I am using NSIGHT Compute to debug and optimize the kernels. Under Scheduler Statistics, I get the following message:
“Every scheduler is capable of issuing one instruction per cycle, but for this kernel each scheduler only issues an instruction every 16.4 cycles. This might leave hardware resources underutilized and may lead to less optimal performance. Out of the maximum of 16 warps per scheduler, this kernel allocates an average of 3.24 active warps per scheduler, but only an average of 0.07 warps were eligible per cycle. Eligible warps are the subset of active warps that are ready to issue their next instruction. Every cycle with no eligible warp results in no instruction being issued and the issue slot remains unused. To increase the number of eligible warps either increase the number of active warps or reduce the time the active warps are stalled.”
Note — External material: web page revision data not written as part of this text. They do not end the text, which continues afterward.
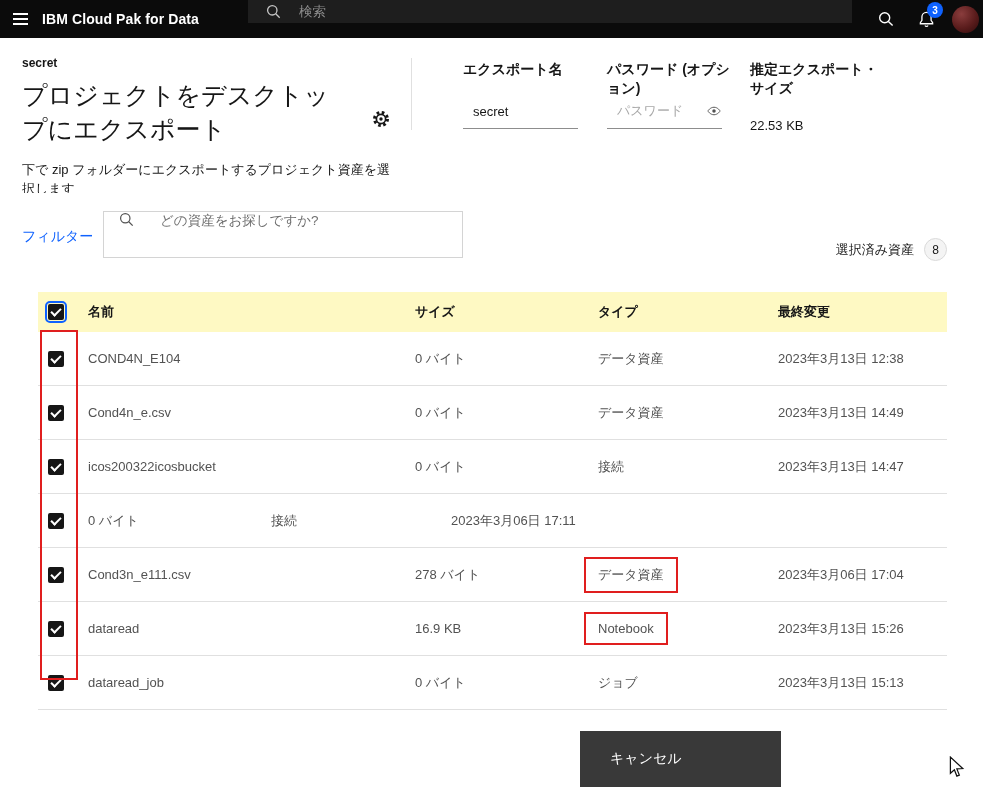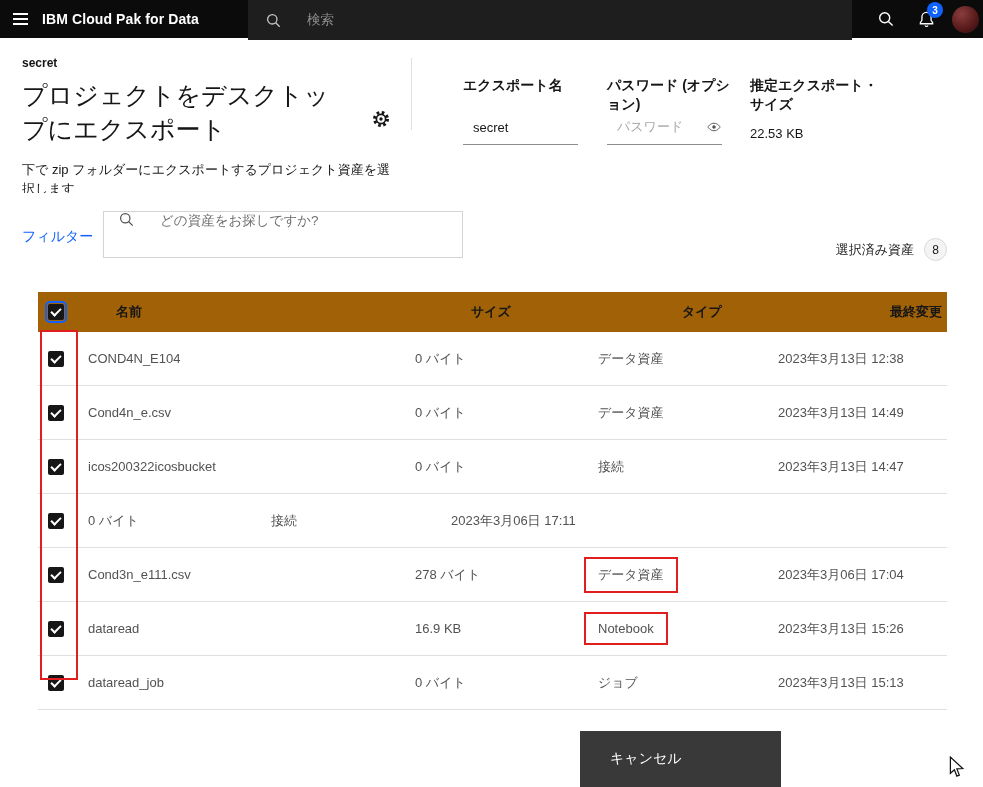"検索" .global-search { gap: 26px -> 18px; height: 40px -> 23px }
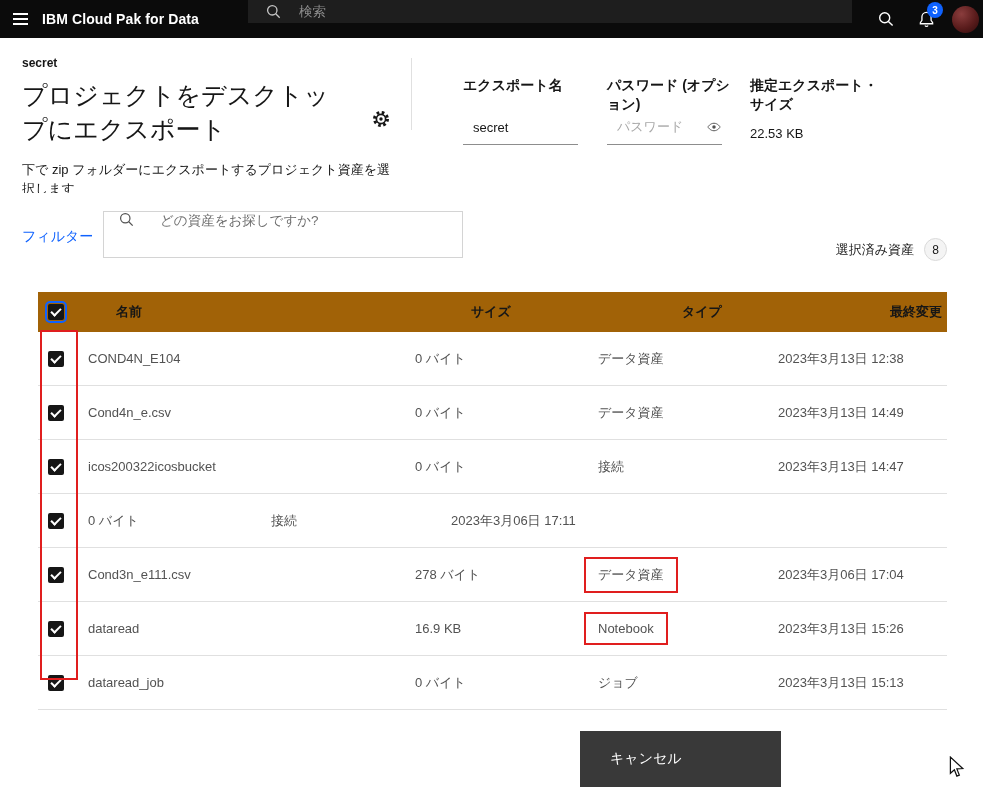"エクスポート名" .field { margin-top: 16px -> none }
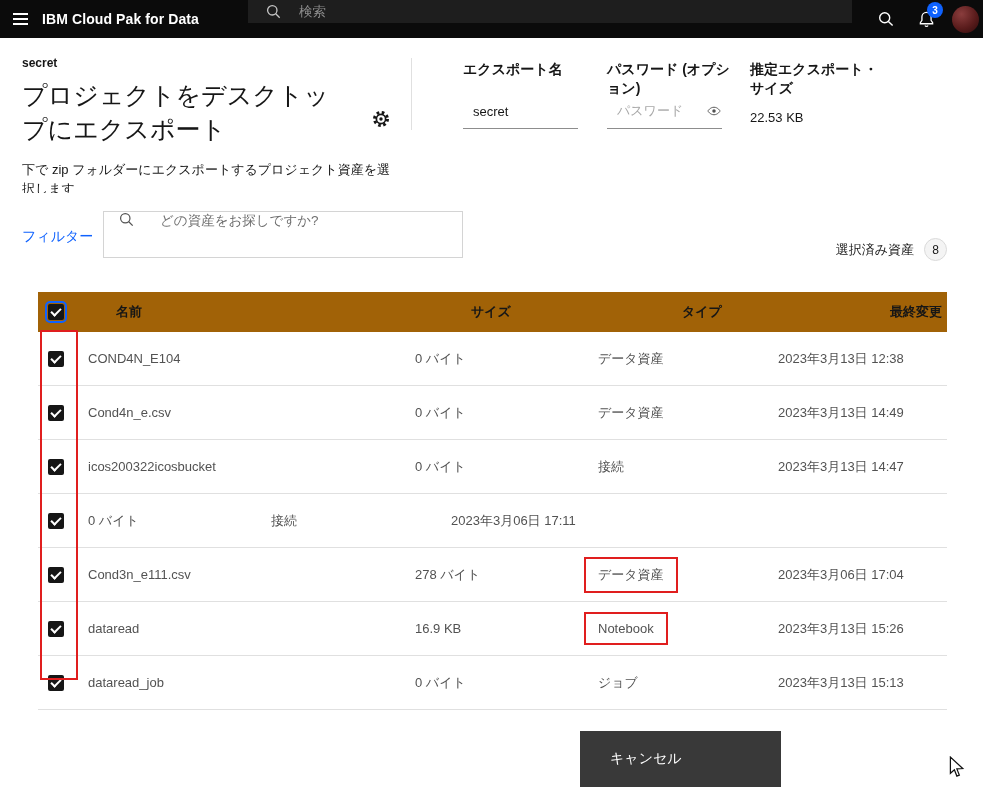"22.53 KB" .size-value { top: 50px -> 58px }
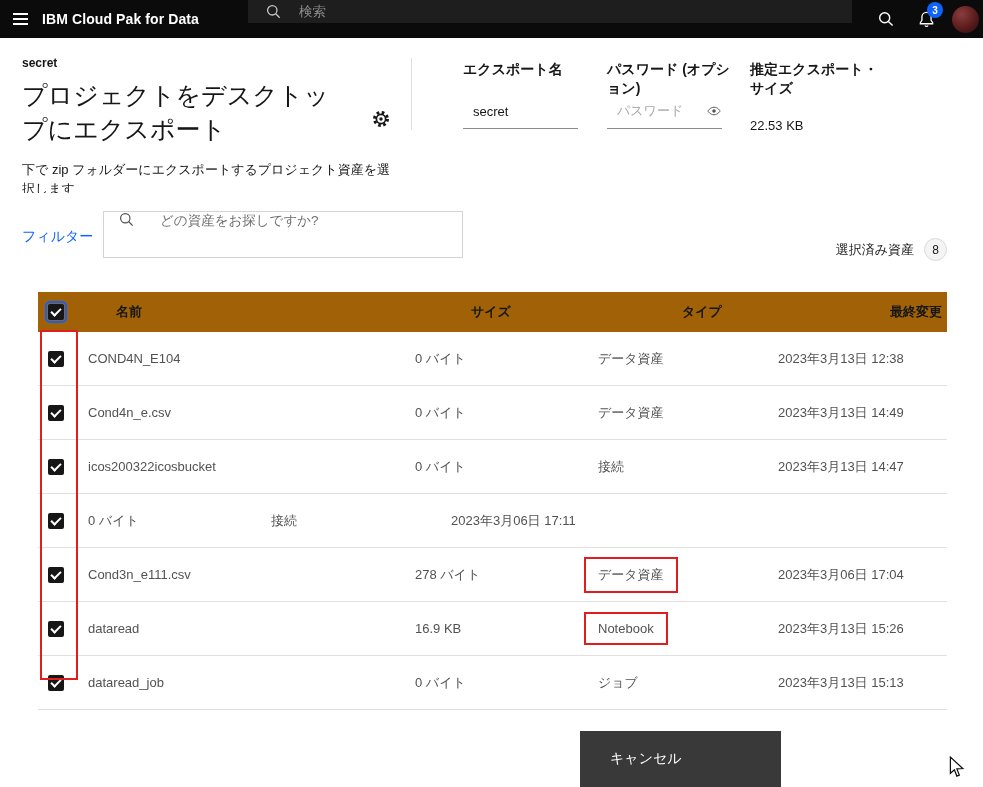"名前" .thead { background: #a16207 -> #fef9c3; gap: 28px -> none }
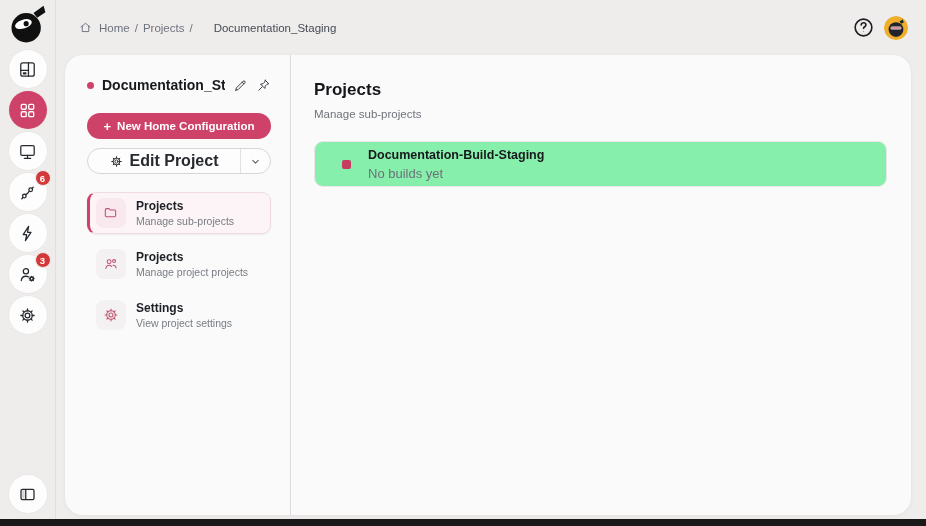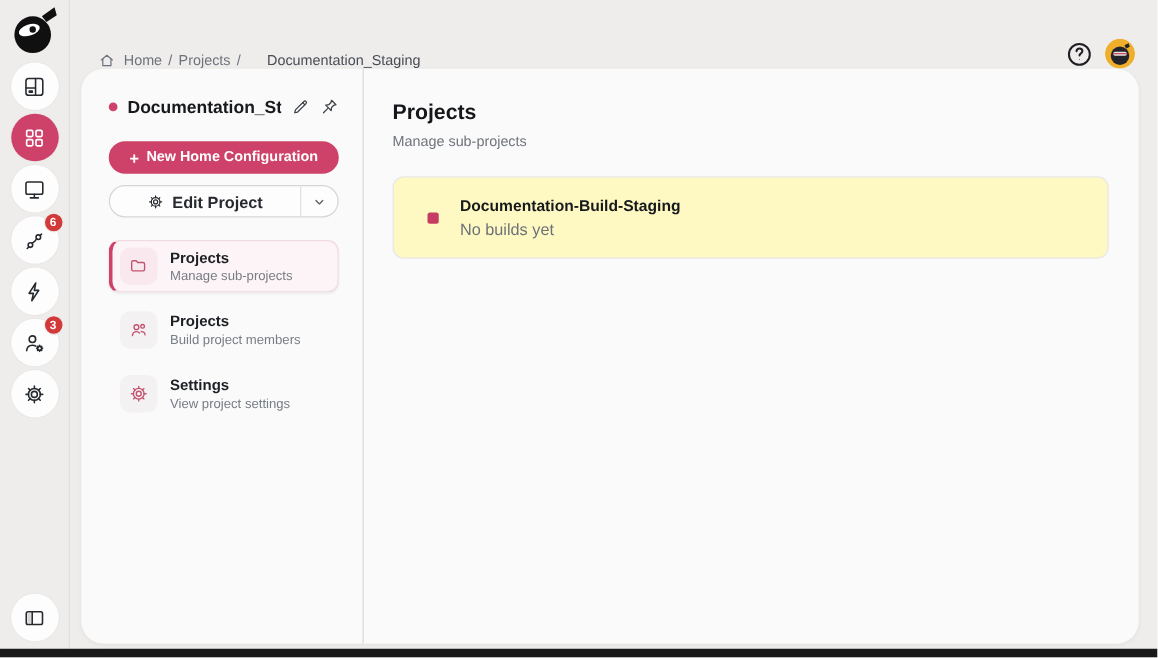"Home" .topbar { align-items: flex-end -> center }
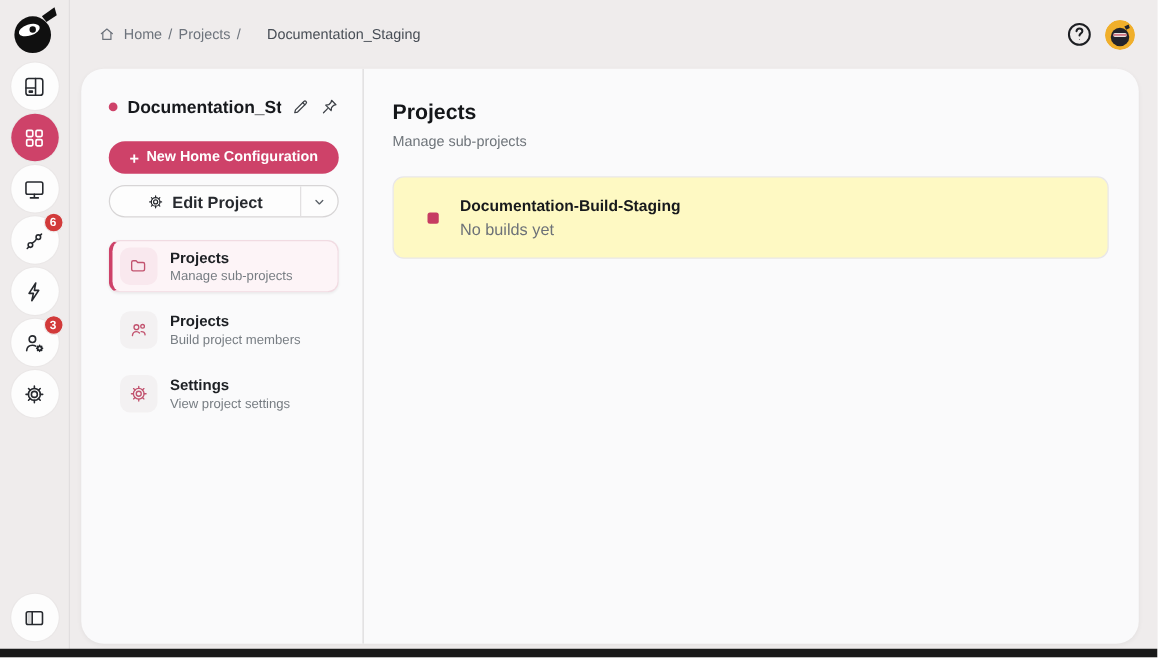"Edit Project" .btn-split-main { font-size: 13px -> 16px }
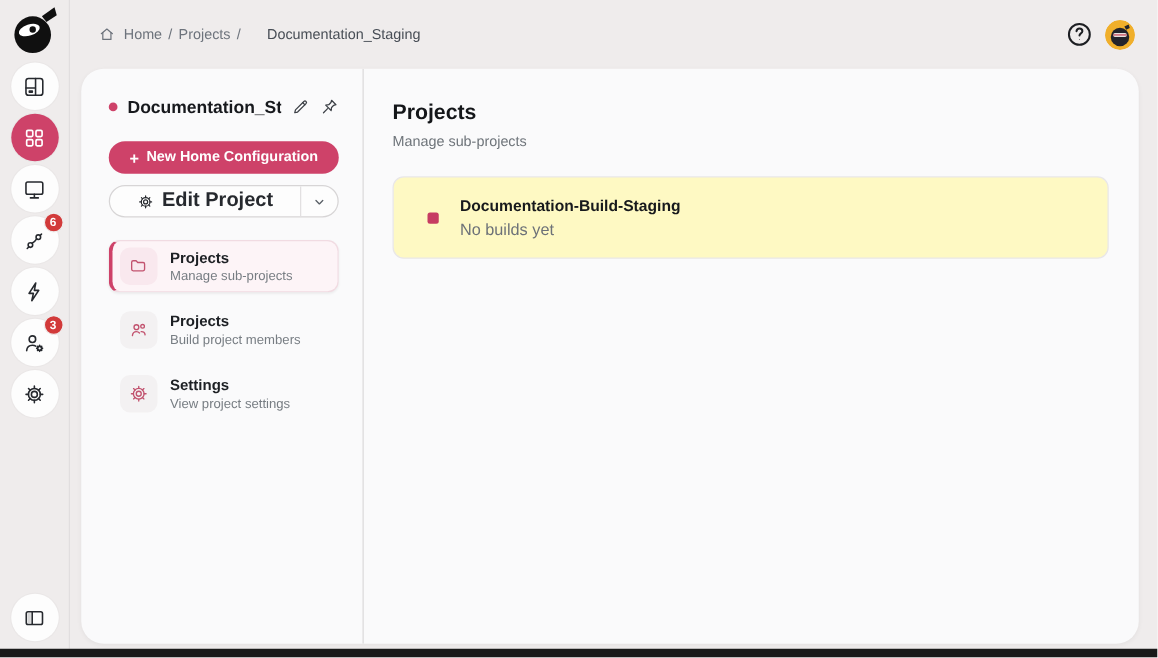"Documentation-Build-Staging" .proj-card { background: #fef9c3 -> #86efac; height: 66px -> 46px }
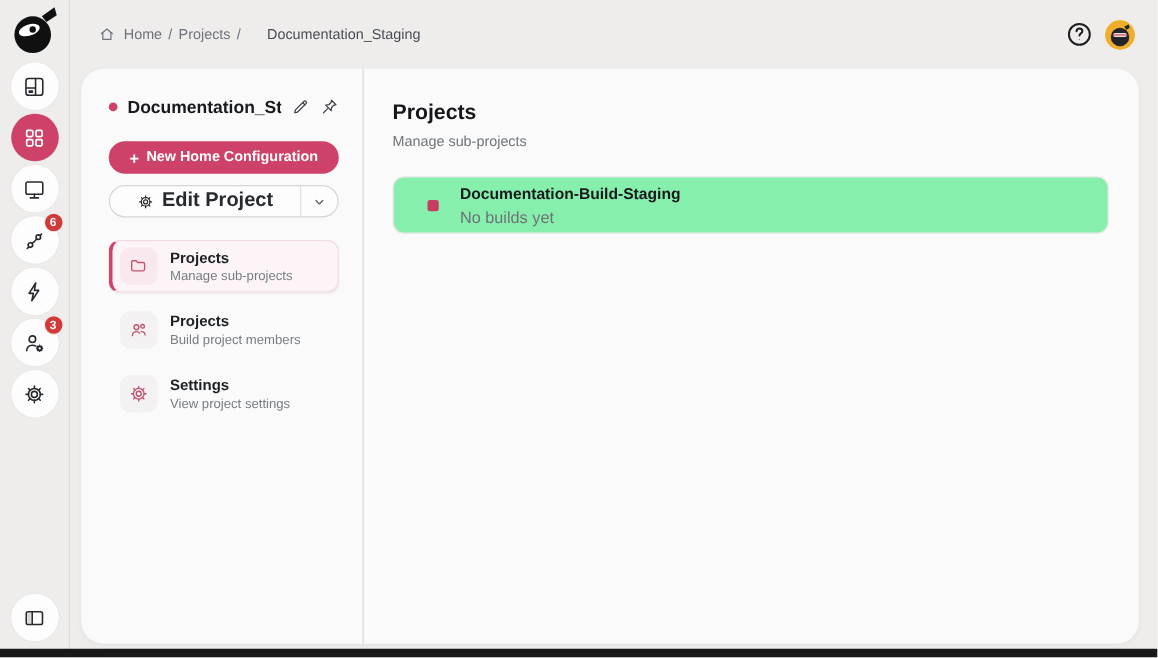"Build project members" div.nav-sub { text: Build project members -> Manage project projects }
Increase the total number of warps in your grid. This question is also partially about occupancy, and an occupancy analysis of your code cannot be done based simply/purely on the profiler message.
Make sure your kernel grid is large enough to saturate the GPU. Find out how many SMs are in your GPU (deviceQuery) and how many warps can be resident on each SM (programming guide, table 14 or 15). That is the total warps required at minimum to drive that number reported by the profiler up to a higher value.
Beyond that, if the number is still low, you have to find out why from an occupancy perspective. Learn to use the occupancy calculator spreadsheet. For example, if your kernel is of threadblock size 128, and it also uses 48kbyte of shared memory, you will be limited to 4 warps per SM. Let’s say your SM has 2 warp schedulers. Then you would be limited to 2 warps per scheduler. This is just a made-up example.
By the way, possibly the more serious issue here is eligible warps. That very low number means that most of the time, your warps are stalled. That is a latency issue.
Some possible causes are low compute density, heavy use of synchronization primitives, and long dependency chains, especially those involving low-throughput instructions. This blog post might be helpful (I didn’t read it, I only scanned it; their might be a more up-to-date one):
The theoretical active warps per SM is 48 and the achieved active warps per SM IS 45.02, does that mean that the number of active warps per SM is close to the max. limit?
I continue to get a similar message:
“Every scheduler is capable of issuing one instruction per cycle, but for this kernel each scheduler only issues an instruction every 88.9 cycles. This might leave hardware resources underutilized and may lead to less optimal performance. Out of the maximum of 16 warps per scheduler, this kernel allocates an average of 11.95 active warps per scheduler, but only an average of 0.02 warps were eligible per cycle. Eligible warps are the subset of active warps that are ready to issue their next instruction. Every cycle with no eligible warp results in no instruction being issued and the issue slot remains unused. To increase the number of eligible warps either increase the number of active warps or reduce the time the active warps are stalled.”
Is the number of active warps per SM different from the number of active warps per scheduler? If yes, how do I increase the number of active warps per scheduler?
Yes, I would say 45 is close to the max limit of 48.
Yes. You may wish to study the architecture whitepaper for the GPU you are running on. You can find this with a simple google search. A modern GPU SM usually has at least two warp schedulers. In modern GPUs warps are assigned to each of these schedulers when the threadblock is assigned to the SM by the block scheduler. The division of warps between schedulers is unspecified and fixed. So the Number of active warps per SM is the sum of the number of active warps for each of the schedulers in that SM.
The way to increase the number of active warps, whether per scheduler or per SM, is to maximize occupancy. This topic is covered extensively in a variety of web resources, and CUDA includes an occupancy calculator spreadsheet which will be instructive.